Itemized modification records
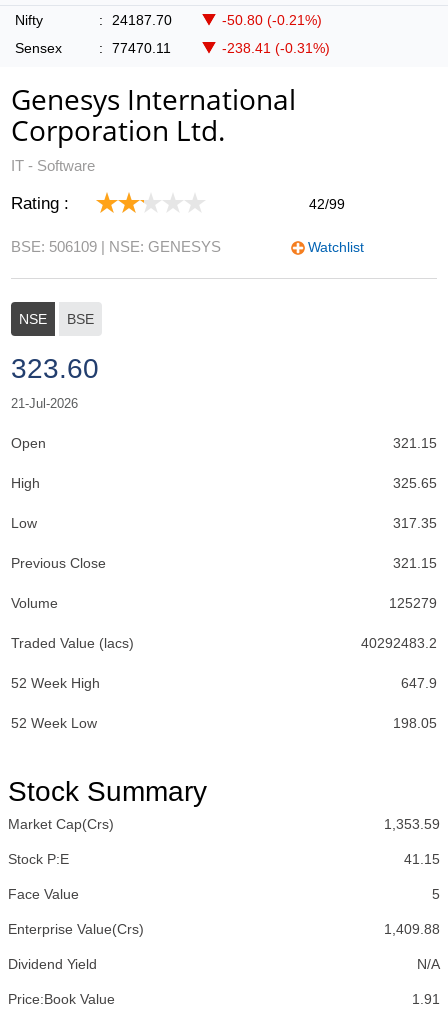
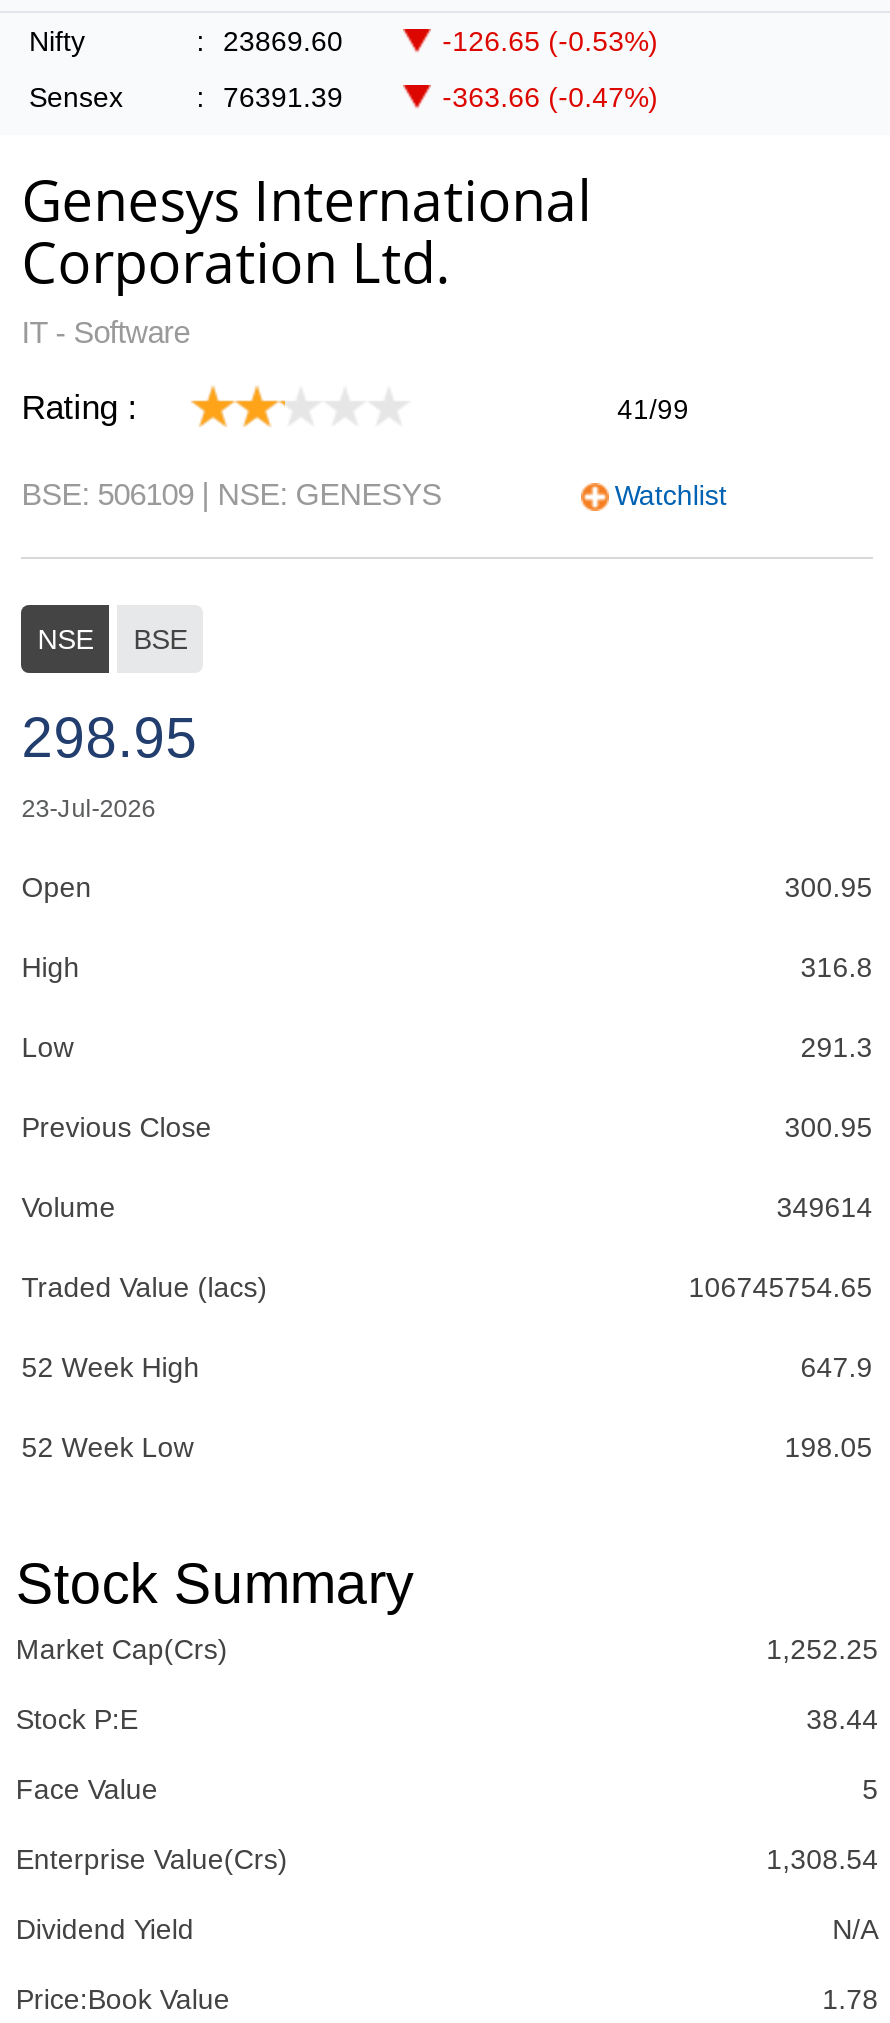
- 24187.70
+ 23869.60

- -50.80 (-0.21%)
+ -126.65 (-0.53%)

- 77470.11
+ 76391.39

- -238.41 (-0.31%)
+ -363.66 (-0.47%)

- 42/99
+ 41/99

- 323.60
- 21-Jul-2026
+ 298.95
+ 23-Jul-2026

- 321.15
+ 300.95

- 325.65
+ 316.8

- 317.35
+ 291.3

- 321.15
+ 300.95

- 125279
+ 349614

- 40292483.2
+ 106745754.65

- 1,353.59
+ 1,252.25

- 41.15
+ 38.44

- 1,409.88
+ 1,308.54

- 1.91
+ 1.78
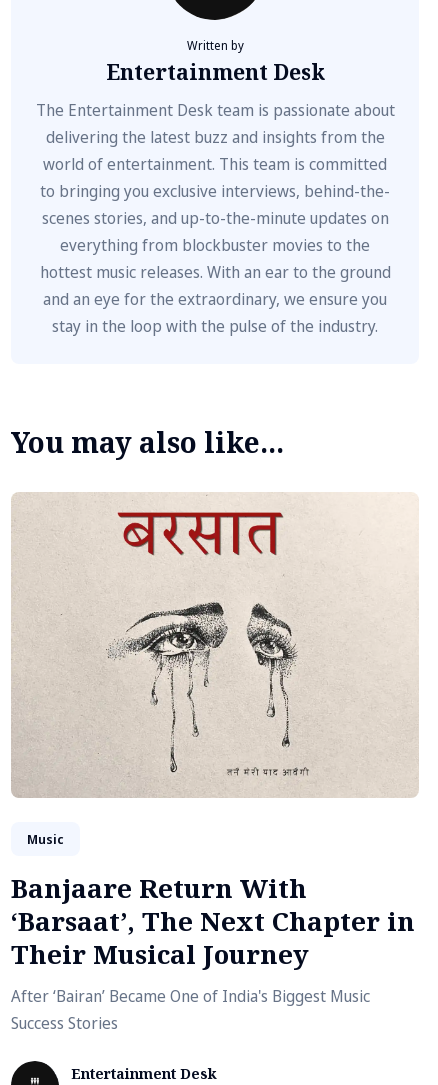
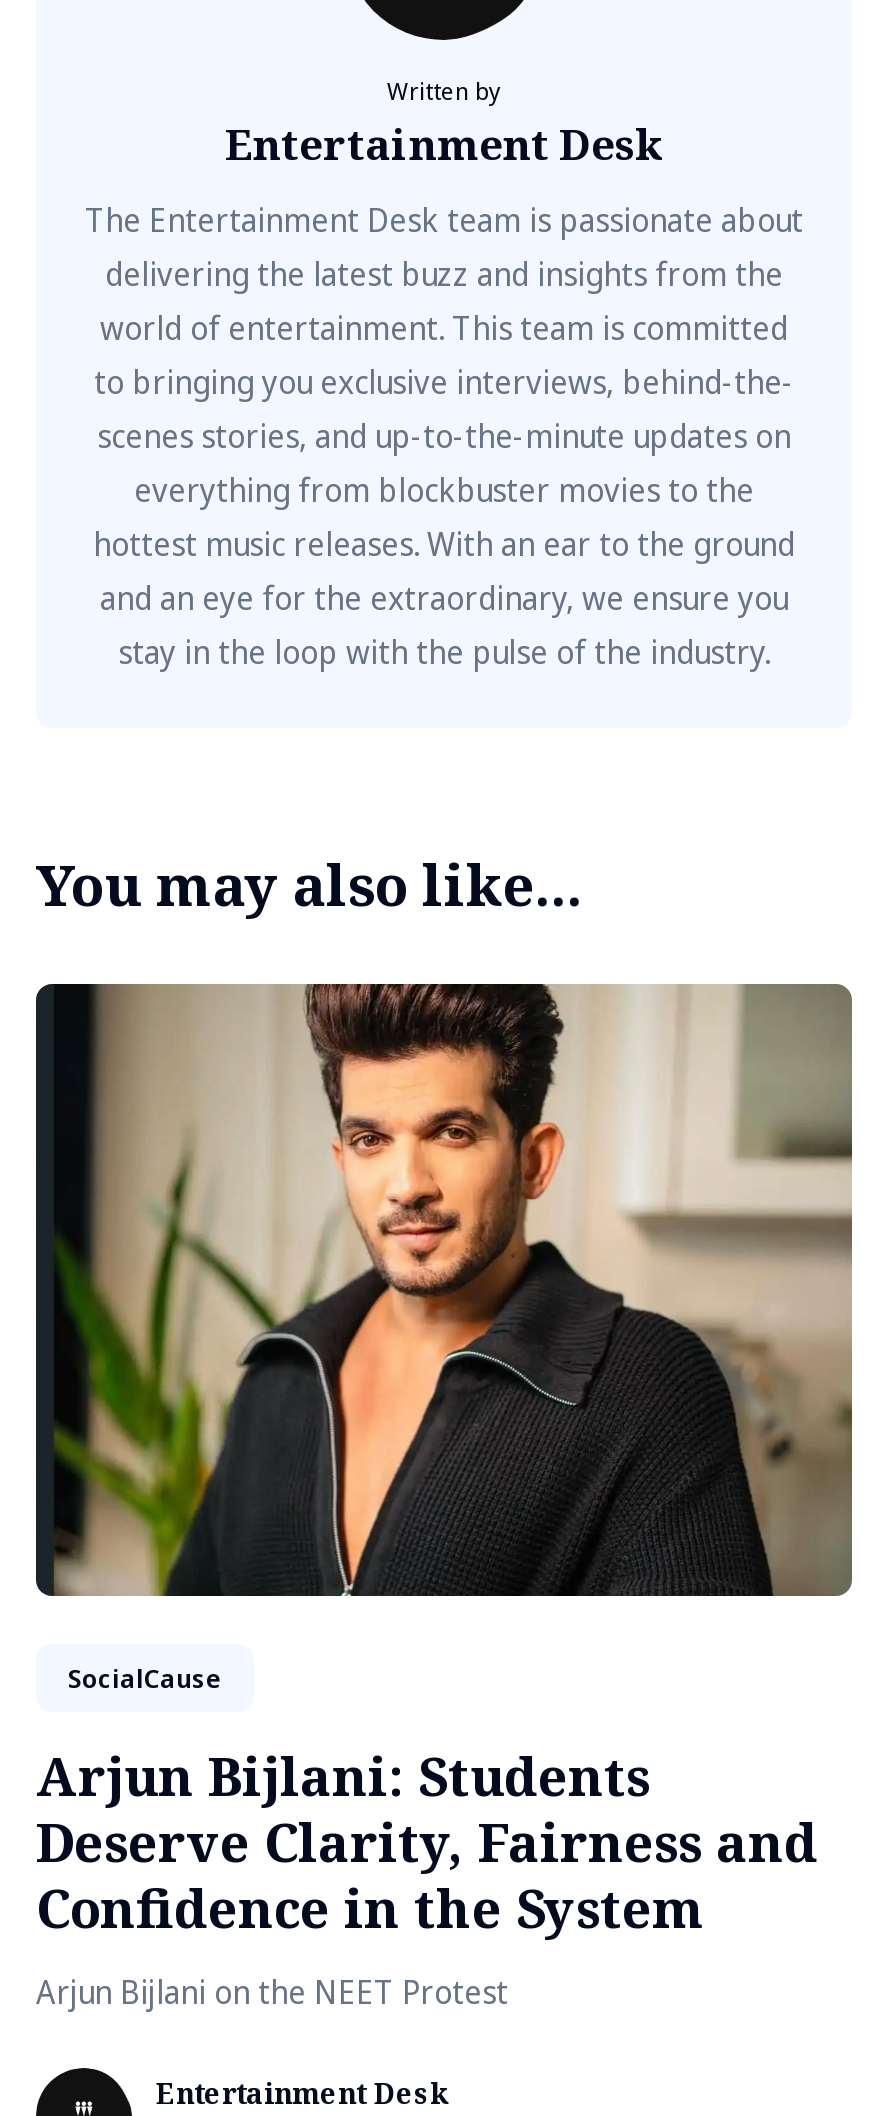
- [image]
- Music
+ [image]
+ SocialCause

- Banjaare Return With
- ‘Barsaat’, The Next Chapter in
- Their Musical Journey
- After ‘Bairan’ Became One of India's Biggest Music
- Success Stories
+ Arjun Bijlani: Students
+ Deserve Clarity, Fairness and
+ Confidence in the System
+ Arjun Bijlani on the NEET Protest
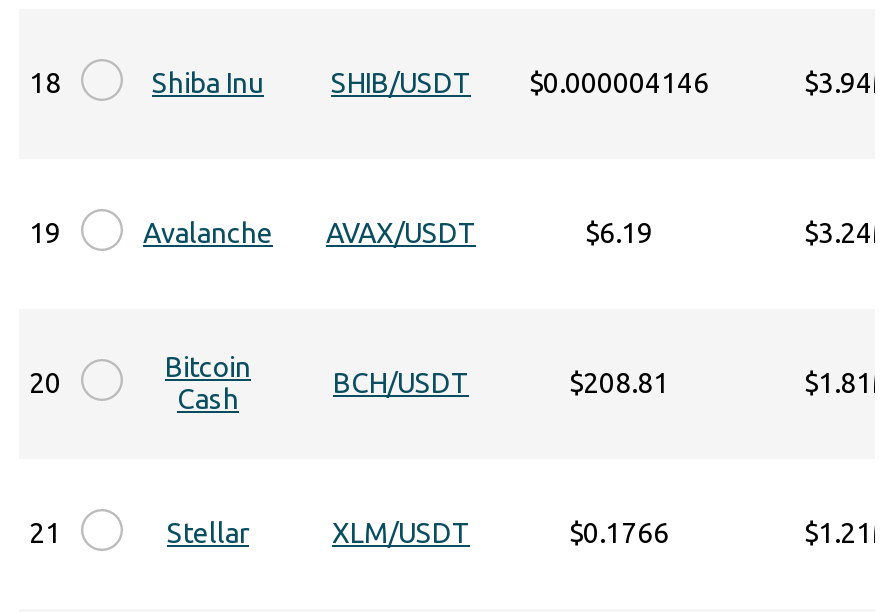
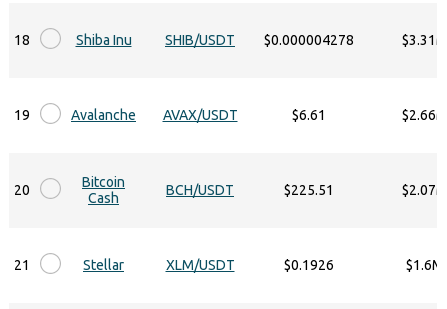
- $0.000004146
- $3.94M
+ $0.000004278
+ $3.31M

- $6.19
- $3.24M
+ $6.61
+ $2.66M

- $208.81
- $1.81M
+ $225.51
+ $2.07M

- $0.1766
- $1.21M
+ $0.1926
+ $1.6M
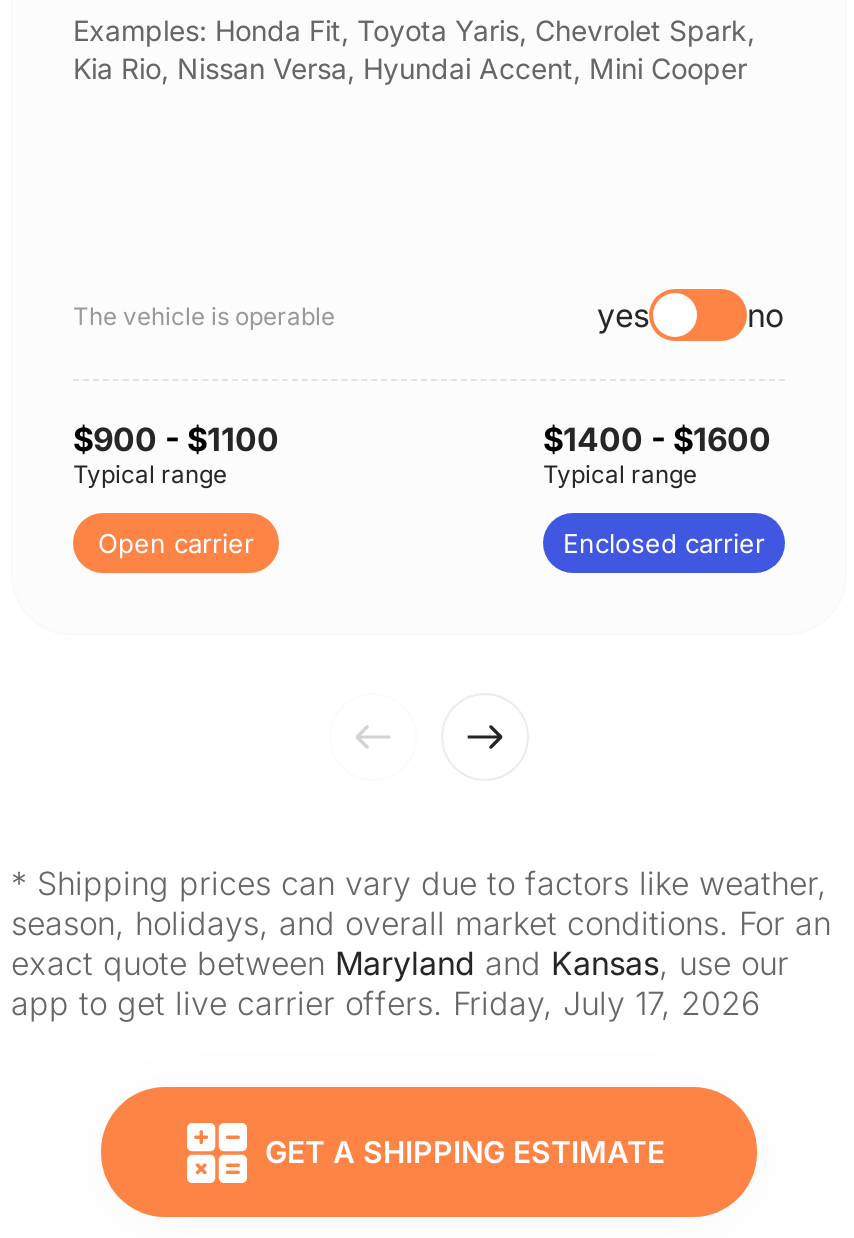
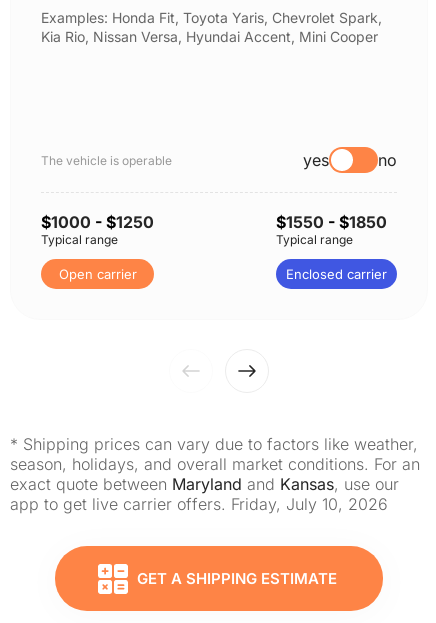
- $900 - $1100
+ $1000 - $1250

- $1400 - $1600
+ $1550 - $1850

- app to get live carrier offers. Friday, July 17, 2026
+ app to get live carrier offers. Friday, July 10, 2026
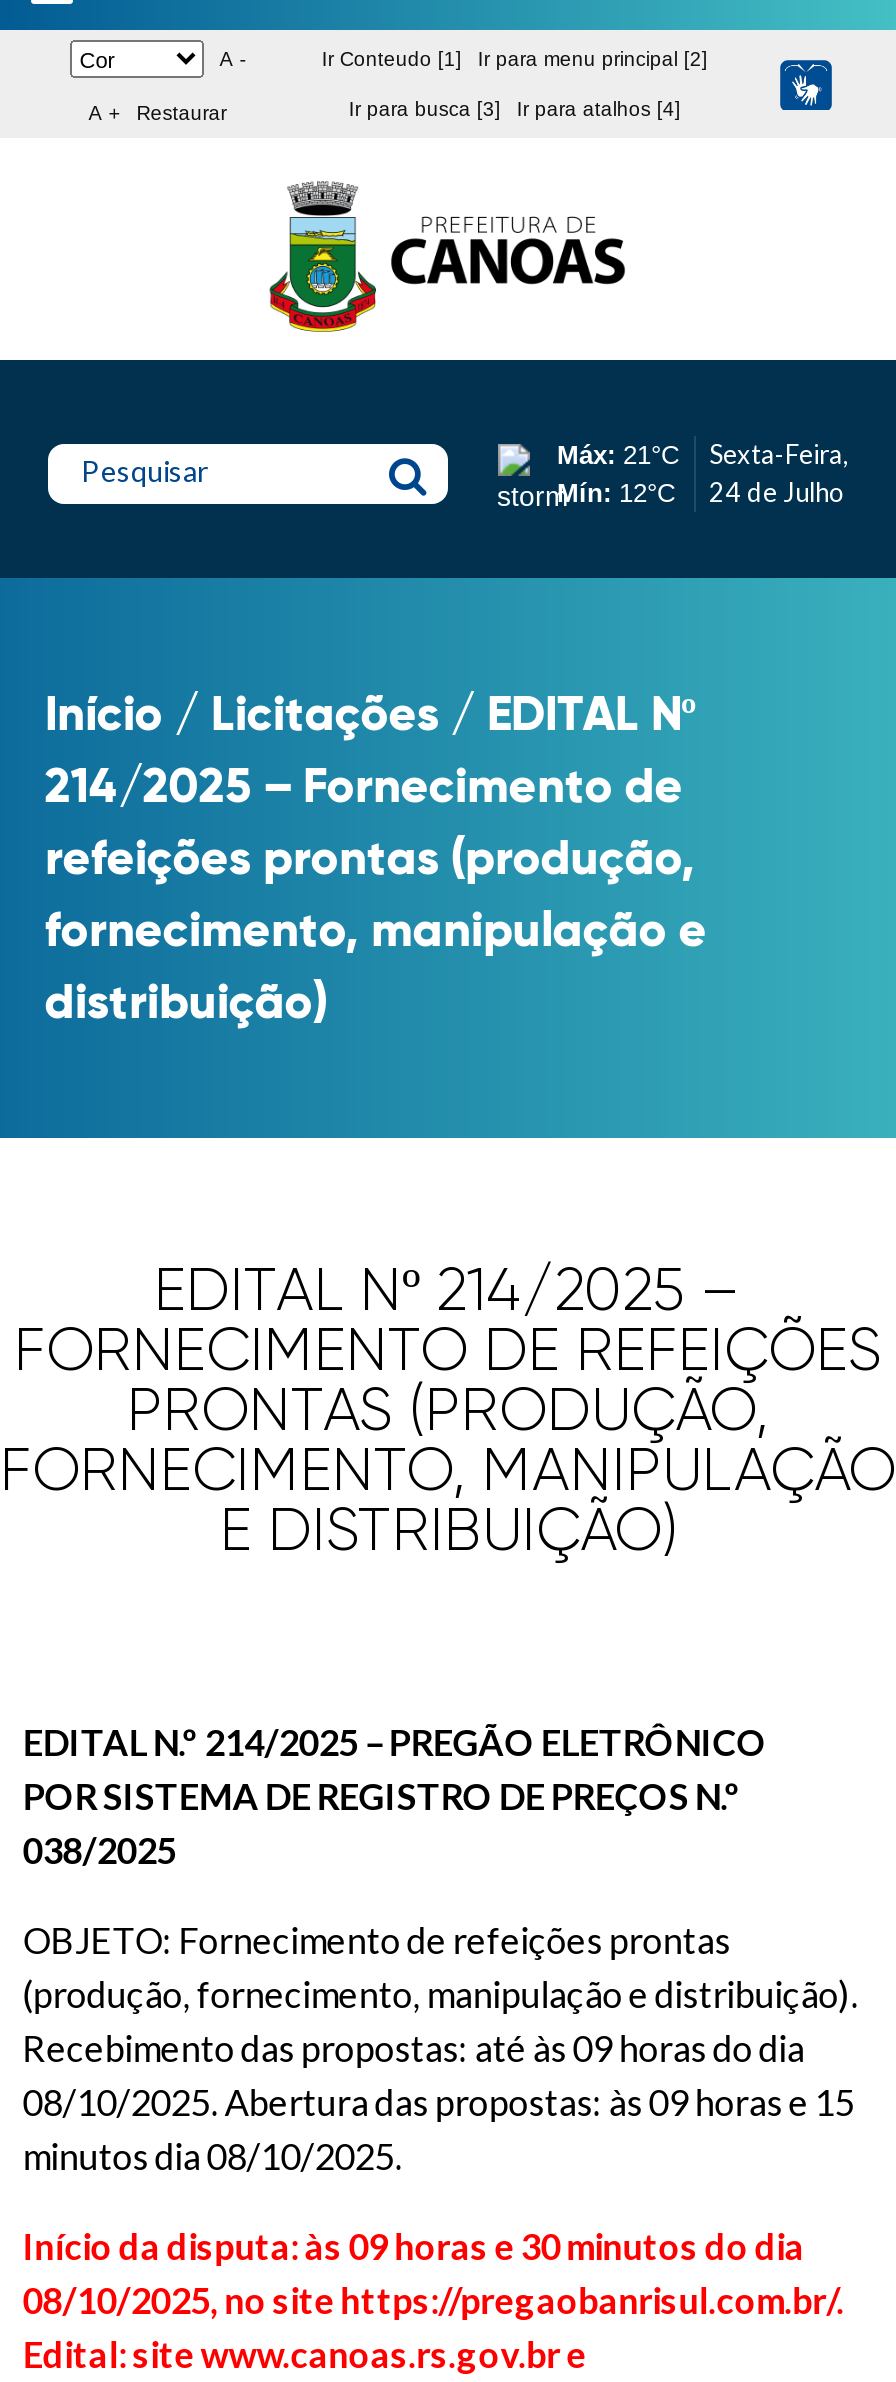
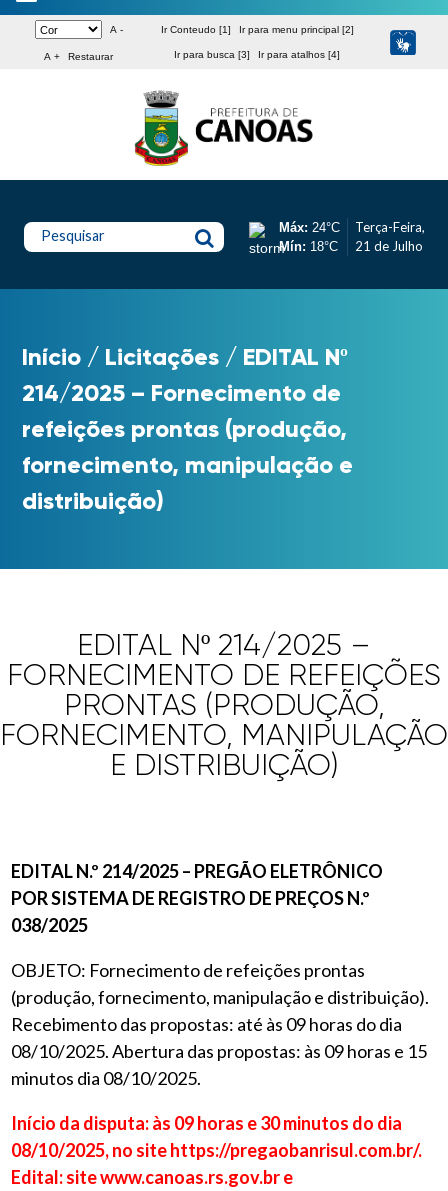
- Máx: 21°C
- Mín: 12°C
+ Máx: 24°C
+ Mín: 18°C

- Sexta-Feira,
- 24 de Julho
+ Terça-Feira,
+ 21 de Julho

About this task:
Leave out the images and repeat the rest of the data word for word.

Exercise response:
- 24187.70
+ 23869.60

- -50.80 (-0.21%)
+ -126.65 (-0.53%)

- 77470.11
+ 76391.39

- -238.41 (-0.31%)
+ -363.66 (-0.47%)

- 42/99
+ 41/99

- 323.60
- 21-Jul-2026
+ 298.95
+ 23-Jul-2026

- 321.15
+ 300.95

- 325.65
+ 316.8

- 317.35
+ 291.3

- 321.15
+ 300.95

- 125279
+ 349614

- 40292483.2
+ 106745754.65

- 1,353.59
+ 1,252.25

- 41.15
+ 38.44

- 1,409.88
+ 1,308.54

- 1.91
+ 1.78
- [image]
- Music
+ [image]
+ SocialCause

- Banjaare Return With
- ‘Barsaat’, The Next Chapter in
- Their Musical Journey
- After ‘Bairan’ Became One of India's Biggest Music
- Success Stories
+ Arjun Bijlani: Students
+ Deserve Clarity, Fairness and
+ Confidence in the System
+ Arjun Bijlani on the NEET Protest
- $0.000004146
- $3.94M
+ $0.000004278
+ $3.31M

- $6.19
- $3.24M
+ $6.61
+ $2.66M

- $208.81
- $1.81M
+ $225.51
+ $2.07M

- $0.1766
- $1.21M
+ $0.1926
+ $1.6M
- $900 - $1100
+ $1000 - $1250

- $1400 - $1600
+ $1550 - $1850

- app to get live carrier offers. Friday, July 17, 2026
+ app to get live carrier offers. Friday, July 10, 2026
- Máx: 21°C
- Mín: 12°C
+ Máx: 24°C
+ Mín: 18°C

- Sexta-Feira,
- 24 de Julho
+ Terça-Feira,
+ 21 de Julho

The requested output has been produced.